EXPLICATION THÉOLOGIQUE DE CE SURPRENANT CONTE

"Nul ne peut voir Dieu sans mourir". Cette phrase indique la nécessité de mourir à tout ce qui est un désir profond, même légitime et noble, "pour voir Dieu".

J'essaye d'expliquer pourquoi (c'est le sommet de la mystique) :

La cause de cela vient de la Trinité.

Elle est, par essence, don absolu. Le Père, dit saint Thomas, n'est que relation subsistante (il n'existe qu'en relation avec le fils). Cela peut paraître très théorique. En fait cela signifie que la Trinité ne vit que dans une perpétuelle "mort à soi-même" qui donne vie.

C'est ce qu'on signifie habituellement (et de manière maladroite car le mot ne va pas) par[i] l'HUMILITÉ[/i] en Dieu.

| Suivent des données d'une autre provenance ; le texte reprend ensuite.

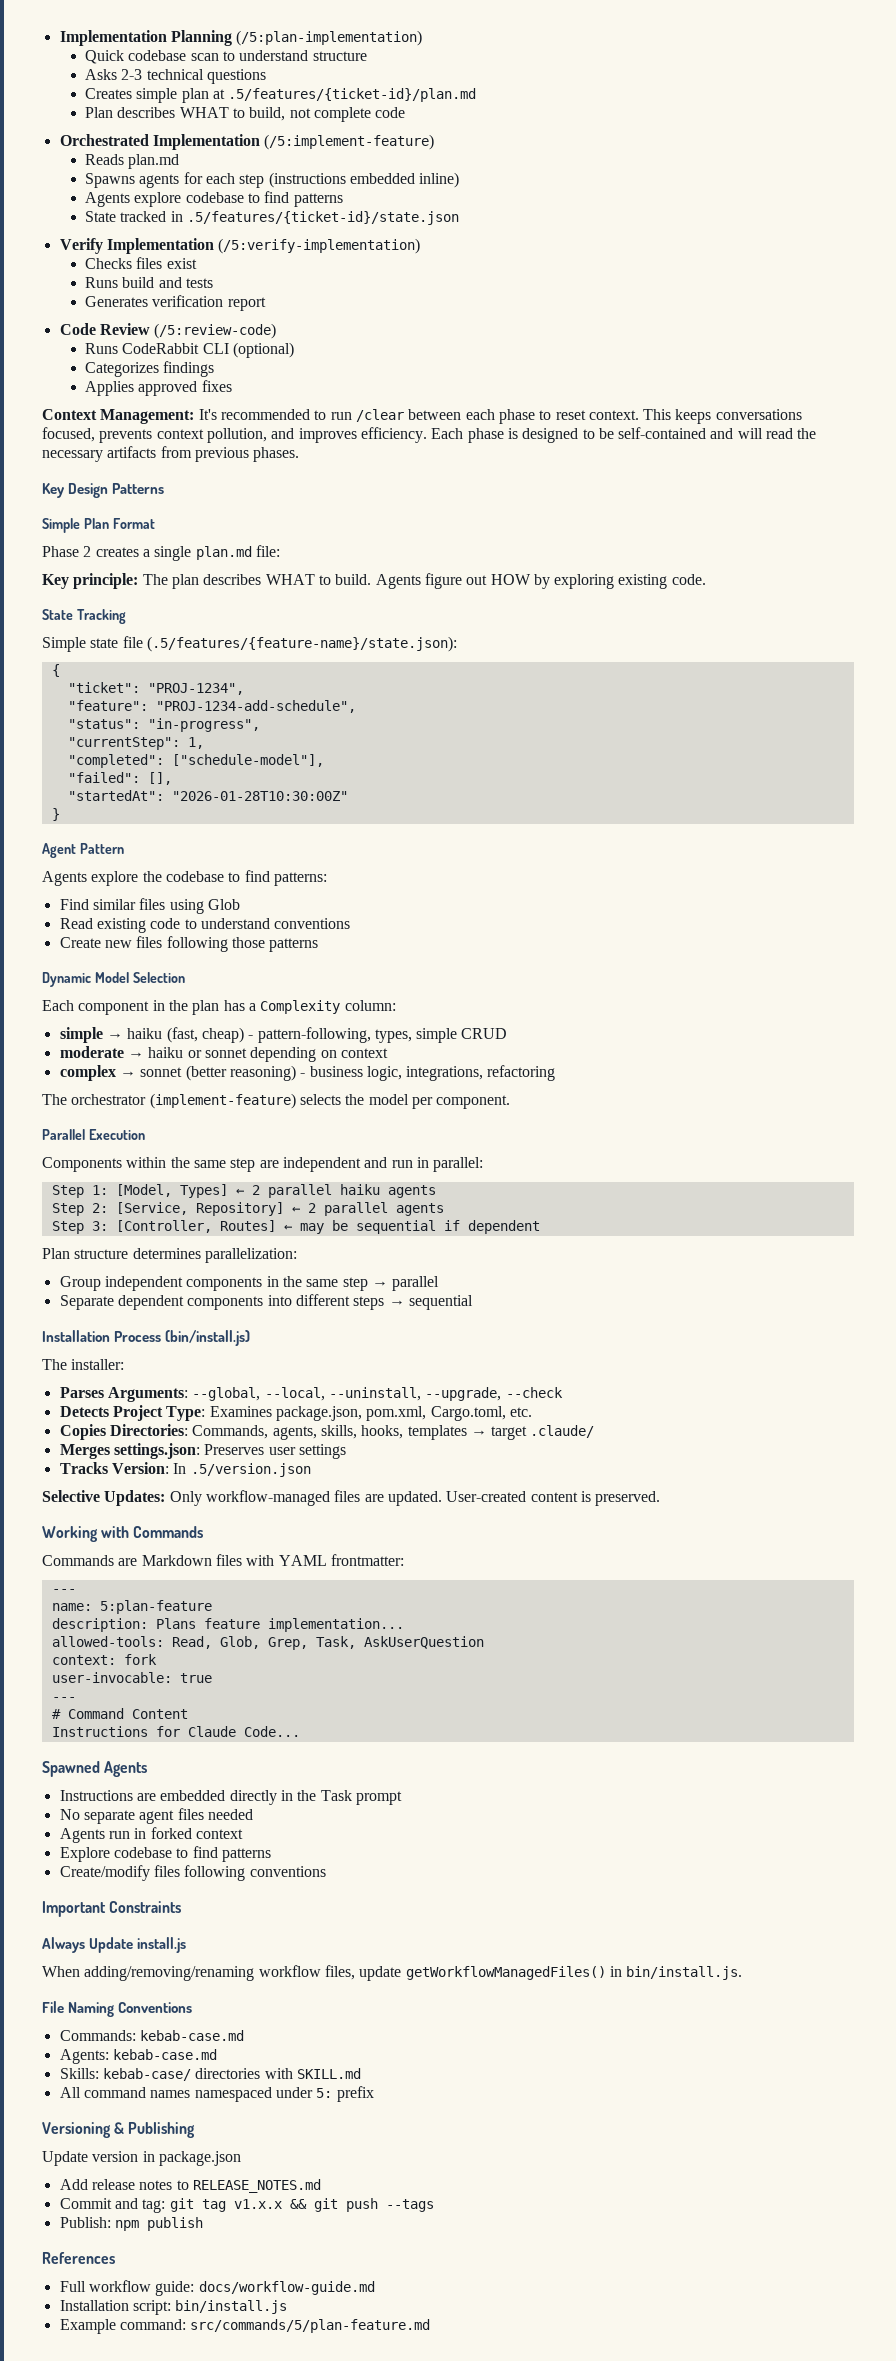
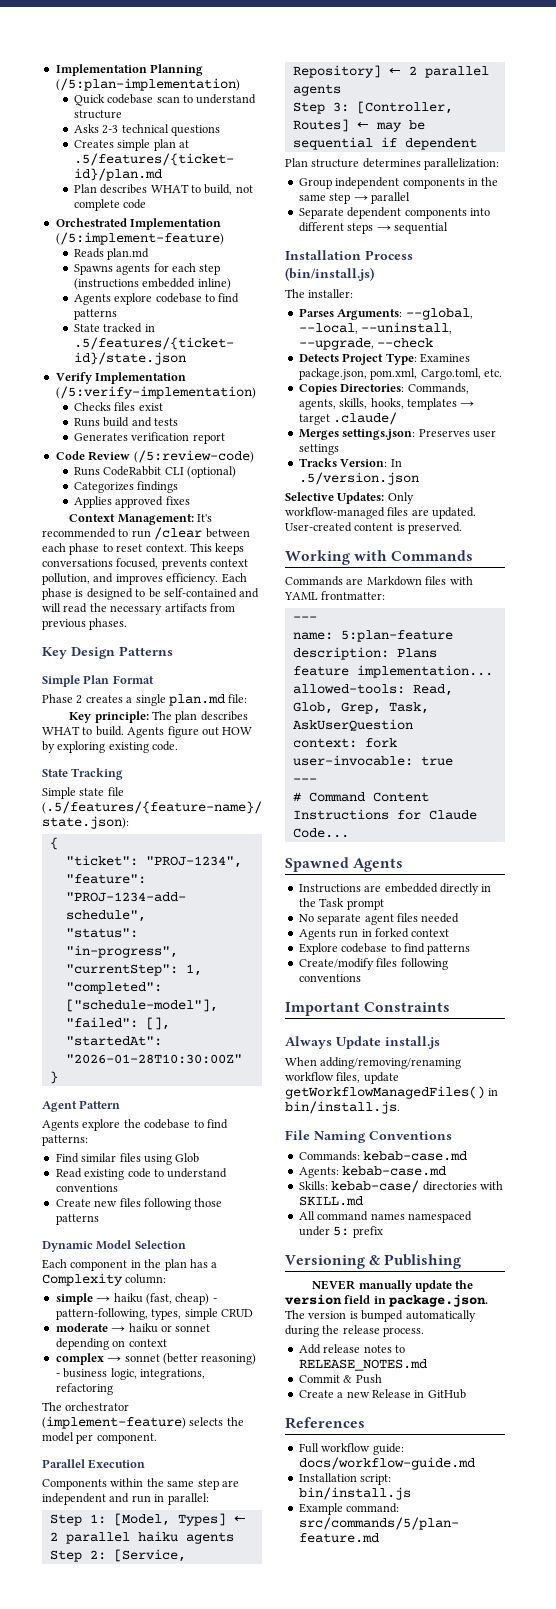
- Update version in package.json
+ NEVER manually update the version field in package.json. The version is bumped automatically during the release process.
- Commit and tag: git tag v1.x.x && git push --tags
- Publish: npm publish
+ Commit & Push
+ Create a new Release in GitHub

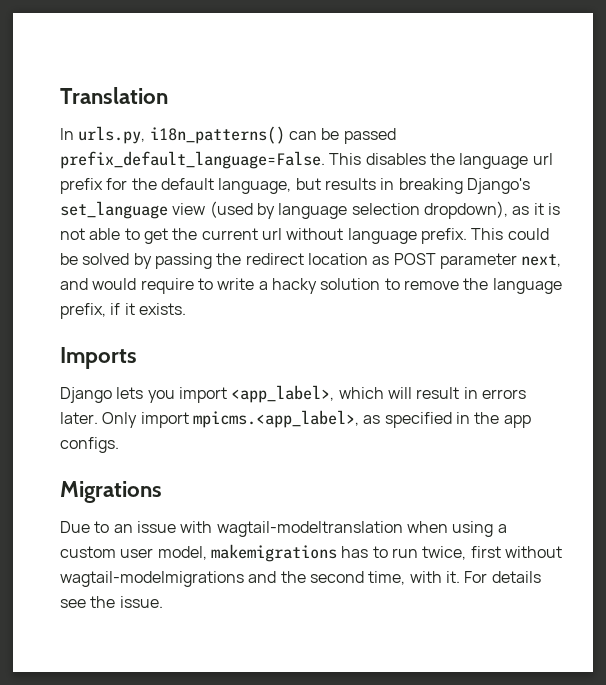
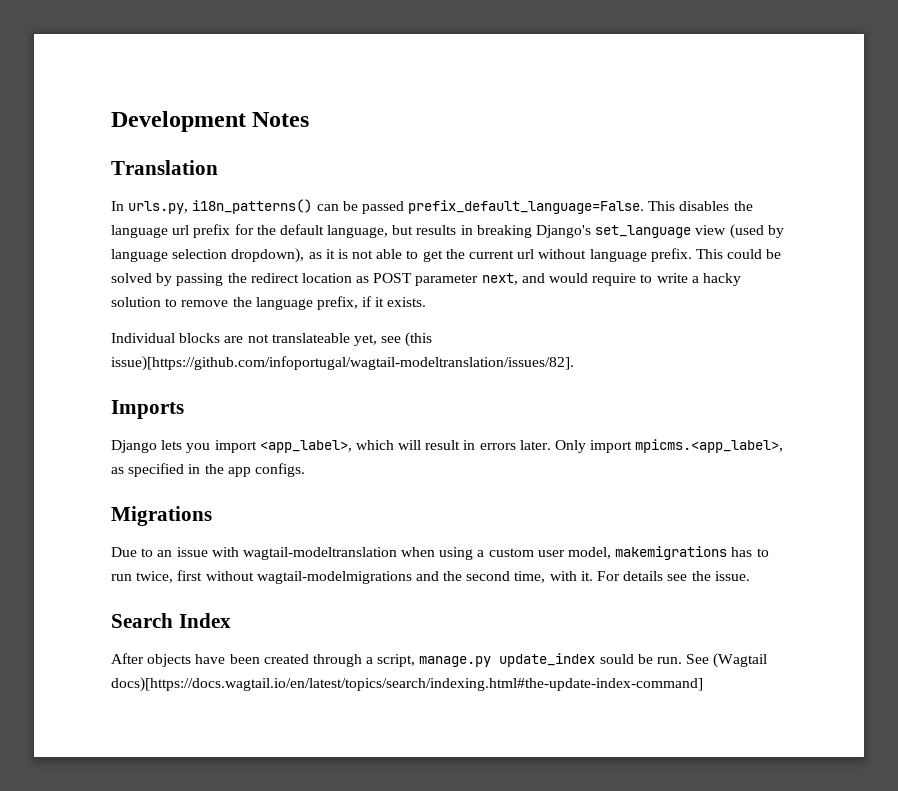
+ Development Notes
+ Individual blocks are not translateable yet, see (this issue)[https://github.com/infoportugal/wagtail-modeltranslation/issues/82].
+ Search Index
+ After objects have been created through a script, manage.py update_index sould be run. See (Wagtail docs)[https://docs.wagtail.io/en/latest/topics/search/indexing.html#the-update-index-command]

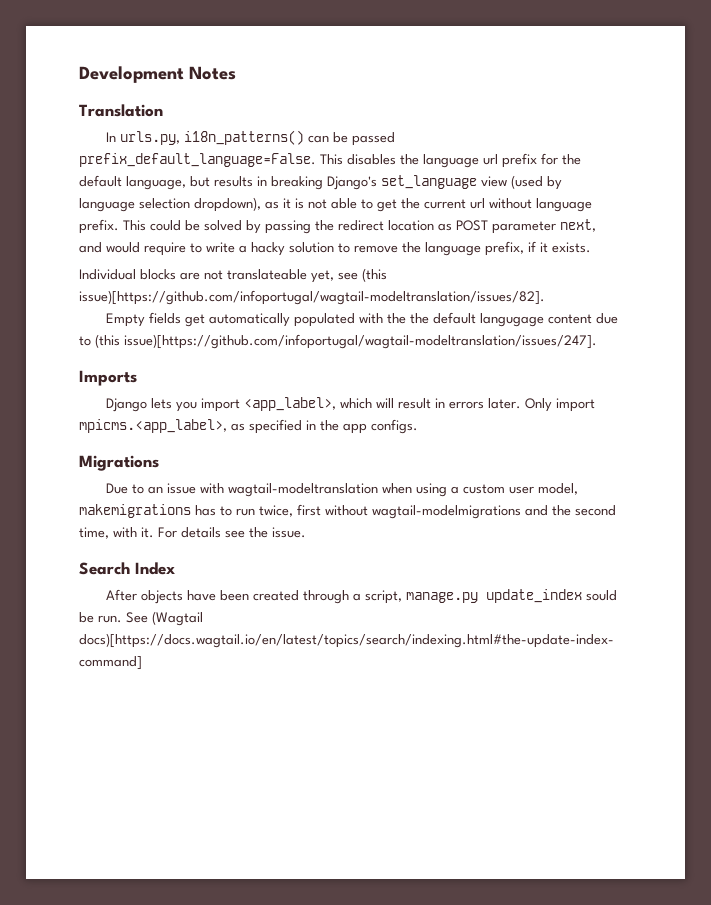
+ Empty fields get automatically populated with the the default langugage content due to (this issue)[https://github.com/infoportugal/wagtail-modeltranslation/issues/247].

Si Dieu est comme cela, la conséquence immédiate, c'est qu'il ne PEUT ÊTRE COMPRIS (donc vu) que par des gens qui sont comme cela. Et Dieu ne peut pas faire autrement. Le moindre retours sur soi, le moindre désir individuel (même légitime, même lié à la charité la plus sublime) et on ne peut voir Dieu.

Alors, pour préparer à tout homme un tel coeur (puisque c'est indispensable), Dieu procède de la manière suivante: il retire tôt ou tard à TOUTE PERSONNE ce qui constitue son trésor.

- Pour purifier l'avare, c'est facile: Dieu lui retire sa cassette d'or. C'est pour lui une vraie nuit de l'esprit, très efficace pour le disposer au salut (c'est la croix du mauvais larron).

- Pour purifier sainte Thérèse de l'Enfant Jésus (dont le trésor est le Christ), Dieu lui retire le Christ (d'où sa terrible nuit de l'esprit jusqu'à sa mort).

- Pour purifier encore plus Marie, la Vierge immaculée, il est probable qu'on puisse imaginer ce que raconte ce conte.
 


[1] C’est l’opinion explicite du grand pape Jean-Paul II. Il la soutint vers la fin de sa vie dans une catéchèse du mercredi.

[2] Saint Polycarpe, qui l’a vue, le rapporte à travers la plume de son disciple, saint Irénée, évêque de Lyon.